━━ Material provided

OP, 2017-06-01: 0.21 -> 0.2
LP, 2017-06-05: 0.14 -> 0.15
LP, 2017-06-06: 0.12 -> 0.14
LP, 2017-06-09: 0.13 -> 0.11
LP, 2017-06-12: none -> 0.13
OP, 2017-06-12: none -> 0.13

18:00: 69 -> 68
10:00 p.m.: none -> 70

━━━━
━━ Material provided

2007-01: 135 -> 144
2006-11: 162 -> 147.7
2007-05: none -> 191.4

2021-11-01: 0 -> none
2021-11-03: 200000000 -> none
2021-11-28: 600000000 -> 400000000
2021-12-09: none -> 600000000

━━━━
━━ Material provided

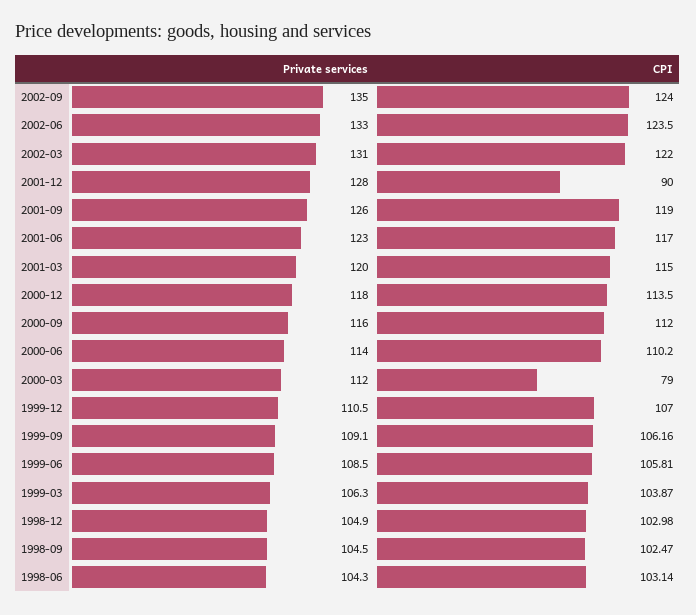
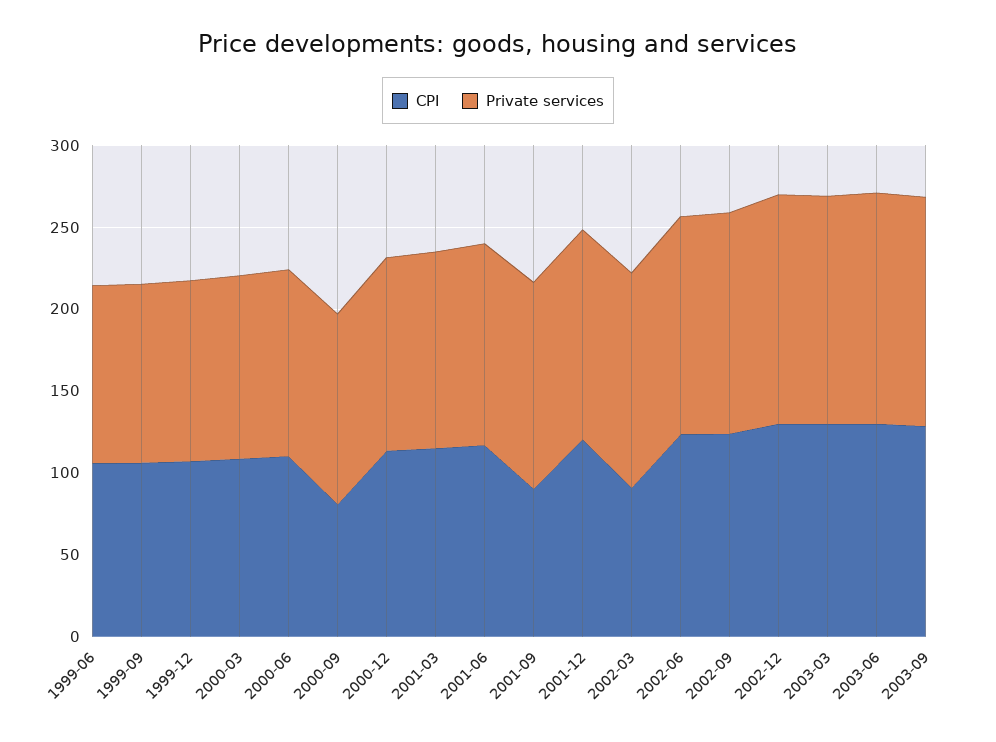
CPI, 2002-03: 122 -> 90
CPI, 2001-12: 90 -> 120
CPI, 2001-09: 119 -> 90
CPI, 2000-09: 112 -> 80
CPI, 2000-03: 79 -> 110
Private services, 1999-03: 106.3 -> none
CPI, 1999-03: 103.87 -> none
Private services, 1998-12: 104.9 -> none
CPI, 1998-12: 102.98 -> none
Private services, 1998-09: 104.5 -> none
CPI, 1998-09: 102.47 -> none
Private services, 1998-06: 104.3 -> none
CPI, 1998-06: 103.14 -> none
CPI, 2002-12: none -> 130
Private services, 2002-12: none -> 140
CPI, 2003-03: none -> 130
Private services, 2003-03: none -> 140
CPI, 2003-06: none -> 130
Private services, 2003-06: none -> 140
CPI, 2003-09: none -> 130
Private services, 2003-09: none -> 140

━━━━

● **Task item**
Above are the entries. Output exactly the lines beginning with the line that has "2021-11-28: 600000000 -> 400000000" and ending with the line that has "2021-12-09: none -> 600000000".

● **Exercise solution**
2021-11-28: 600000000 -> 400000000
2021-12-09: none -> 600000000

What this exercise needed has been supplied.